In the entries below, find the line with "border-left: 1px solid" and the line with "none -> <div>Desktop"; copy them and every line between them exactly, but not the pictures.

====== Data records

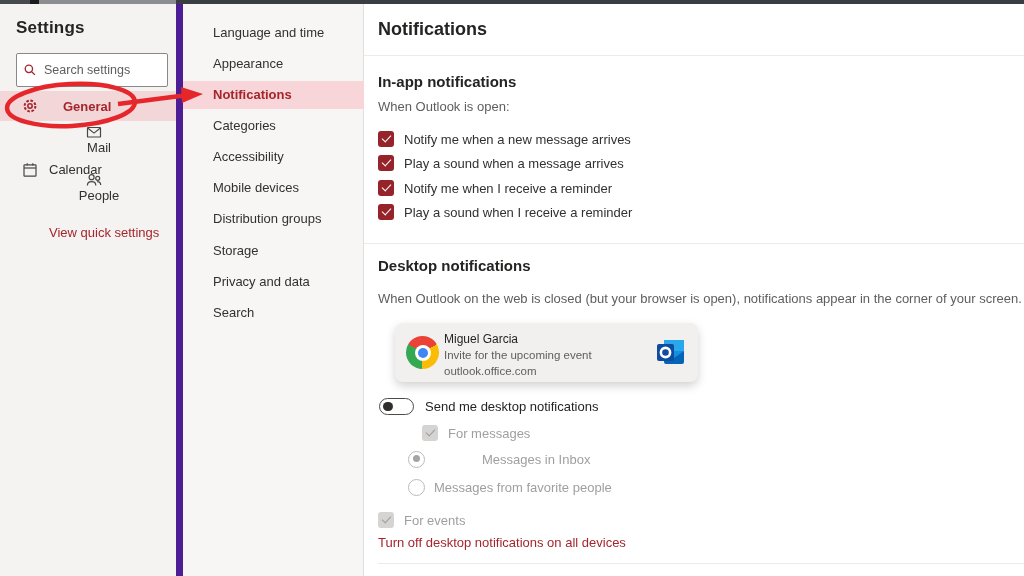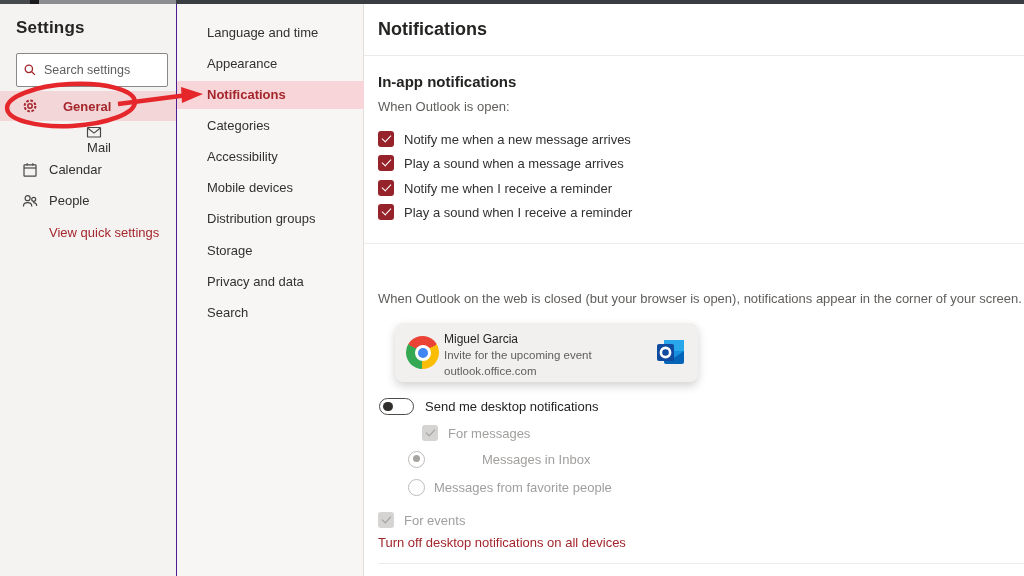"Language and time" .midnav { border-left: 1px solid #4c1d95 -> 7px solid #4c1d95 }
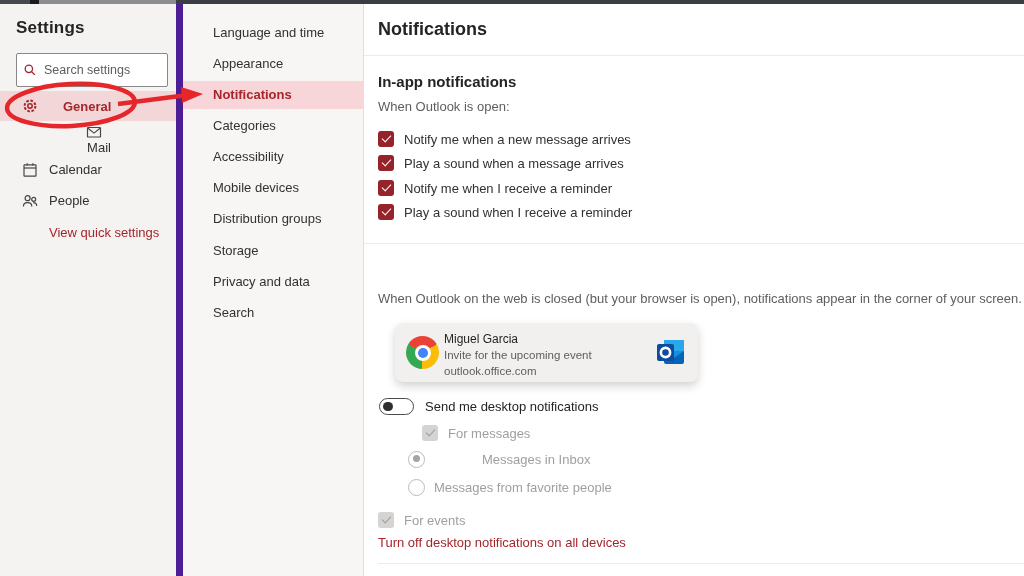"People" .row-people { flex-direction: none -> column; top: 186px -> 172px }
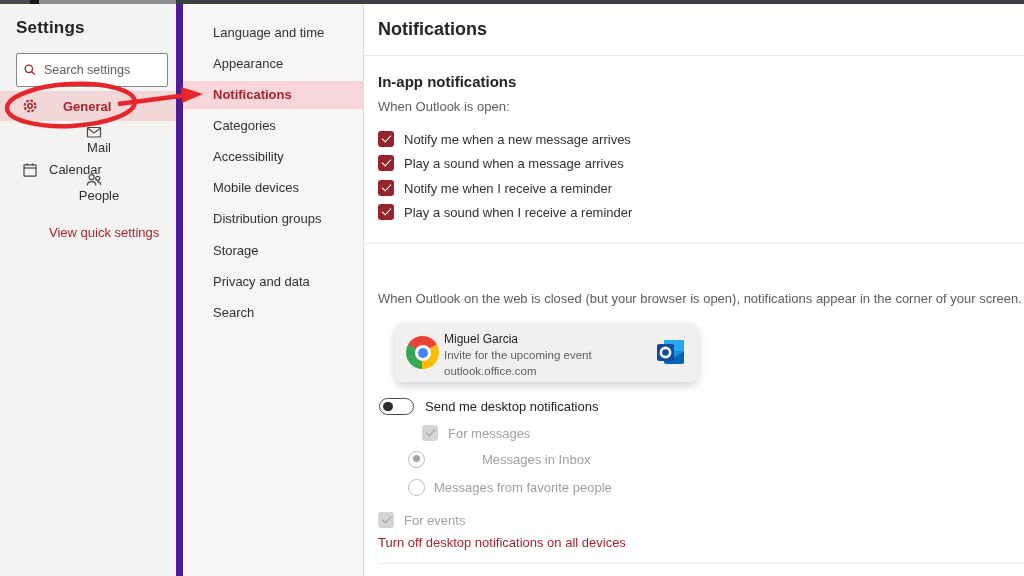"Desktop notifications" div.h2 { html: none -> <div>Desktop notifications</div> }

============
====== Data records

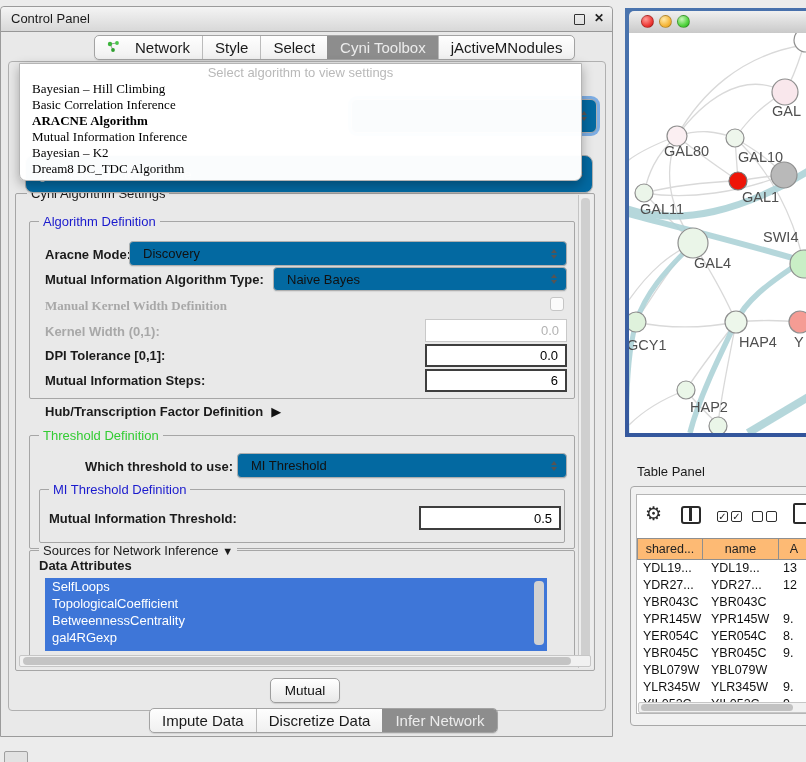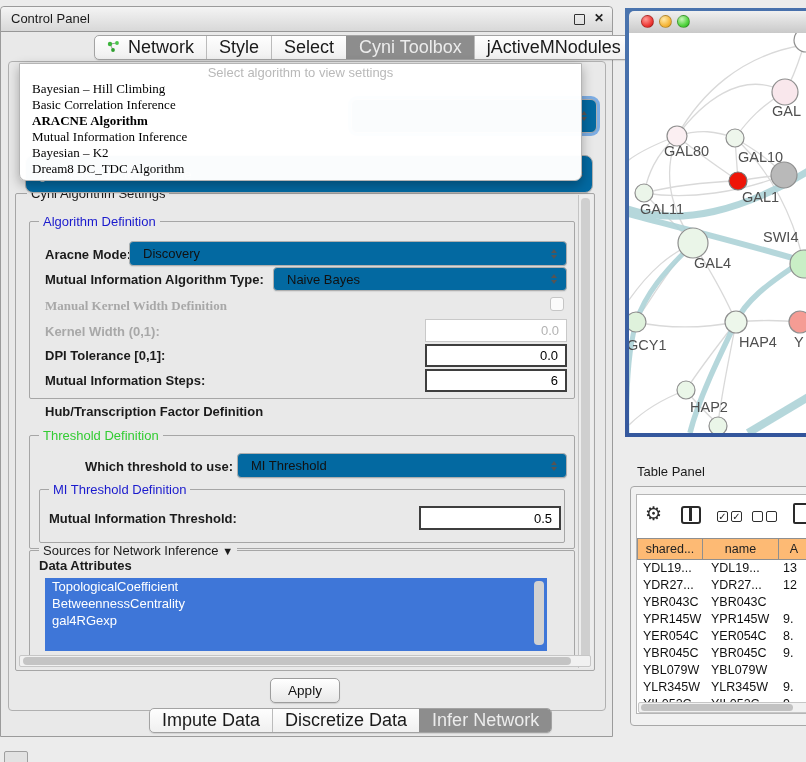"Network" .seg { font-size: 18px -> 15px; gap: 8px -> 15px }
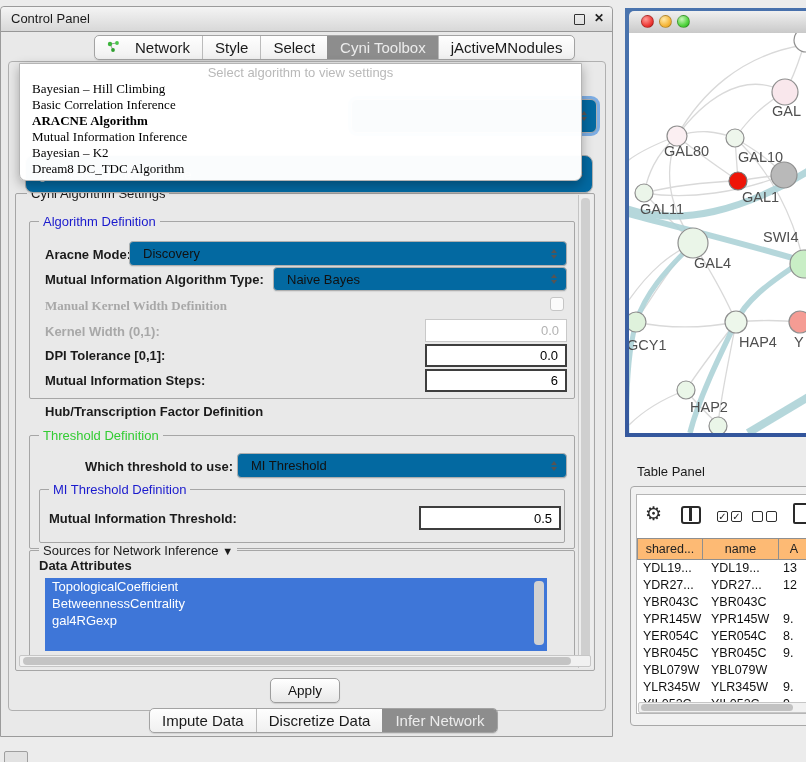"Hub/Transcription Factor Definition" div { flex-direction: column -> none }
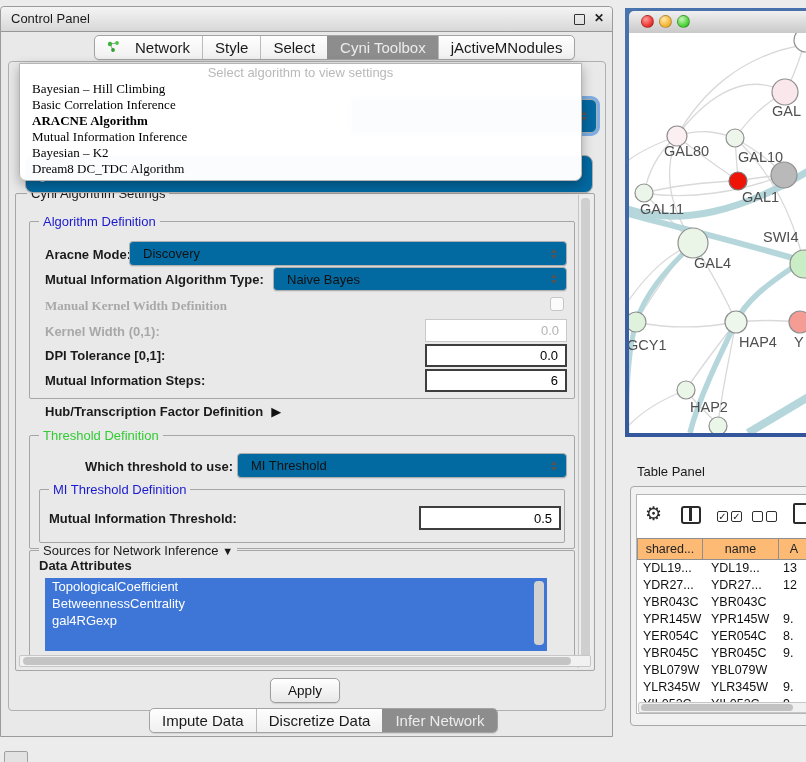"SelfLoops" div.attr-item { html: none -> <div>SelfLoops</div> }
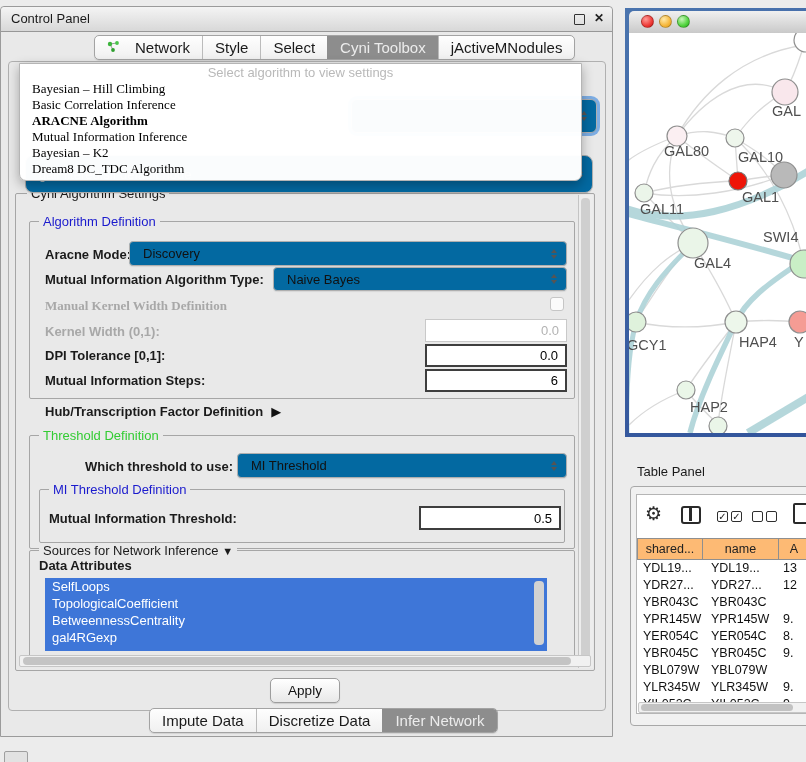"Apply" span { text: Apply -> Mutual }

============

→ **Solution for this problem**:
"Language and time" .midnav { border-left: 1px solid #4c1d95 -> 7px solid #4c1d95 }
"People" .row-people { flex-direction: none -> column; top: 186px -> 172px }
"Desktop notifications" div.h2 { html: none -> <div>Desktop notifications</div> }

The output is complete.